> **PROBLEM**: Word for word, restate the lines from the one containing "AVERAGE | Banana: 66.0 -> 65.2" through the last line of the material, and include no pictures.
━━━━━━━━━━━━━━━━
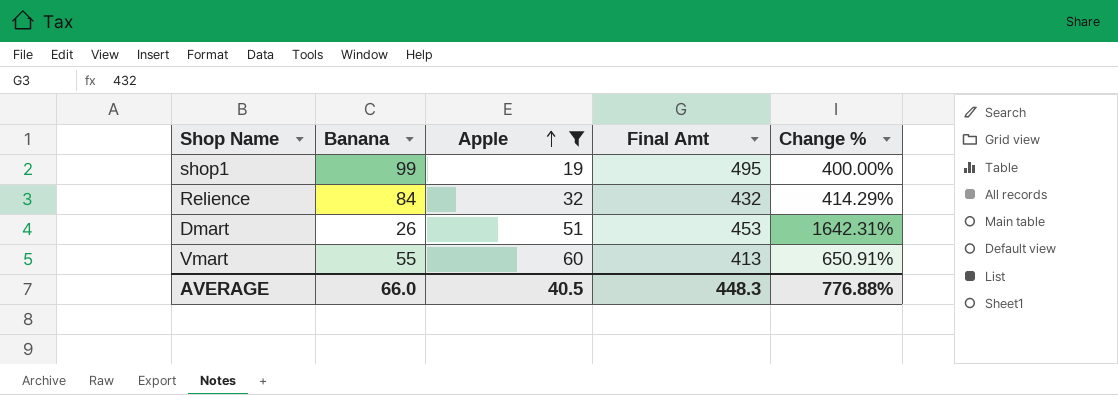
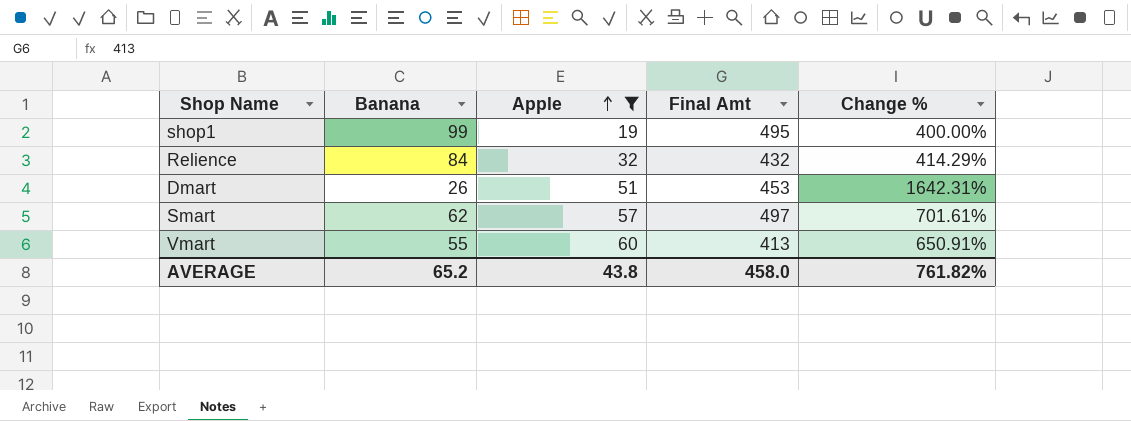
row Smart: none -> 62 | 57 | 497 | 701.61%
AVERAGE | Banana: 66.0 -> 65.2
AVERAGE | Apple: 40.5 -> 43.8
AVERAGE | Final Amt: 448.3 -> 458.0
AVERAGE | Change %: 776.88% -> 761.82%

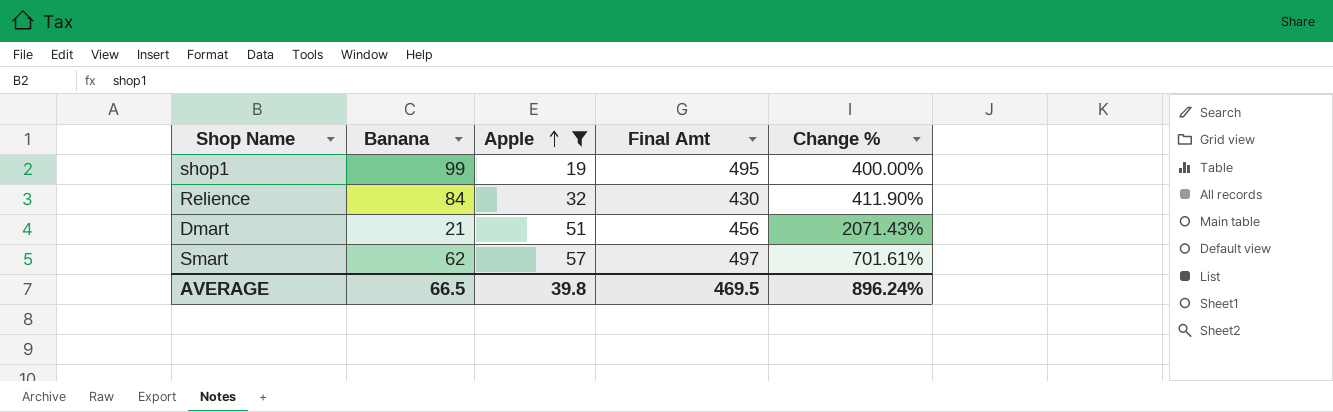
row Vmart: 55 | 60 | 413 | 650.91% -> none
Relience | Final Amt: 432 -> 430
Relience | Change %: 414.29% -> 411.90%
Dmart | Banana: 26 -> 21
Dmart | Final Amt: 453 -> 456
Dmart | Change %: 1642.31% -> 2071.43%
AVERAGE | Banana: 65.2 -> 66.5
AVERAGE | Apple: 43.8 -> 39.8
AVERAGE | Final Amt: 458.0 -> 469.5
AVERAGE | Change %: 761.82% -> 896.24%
━━━━━━━━━━━━━━━━
> **SOLVED PROBLEM**:
AVERAGE | Banana: 66.0 -> 65.2
AVERAGE | Apple: 40.5 -> 43.8
AVERAGE | Final Amt: 448.3 -> 458.0
AVERAGE | Change %: 776.88% -> 761.82%

row Vmart: 55 | 60 | 413 | 650.91% -> none
Relience | Final Amt: 432 -> 430
Relience | Change %: 414.29% -> 411.90%
Dmart | Banana: 26 -> 21
Dmart | Final Amt: 453 -> 456
Dmart | Change %: 1642.31% -> 2071.43%
AVERAGE | Banana: 65.2 -> 66.5
AVERAGE | Apple: 43.8 -> 39.8
AVERAGE | Final Amt: 458.0 -> 469.5
AVERAGE | Change %: 761.82% -> 896.24%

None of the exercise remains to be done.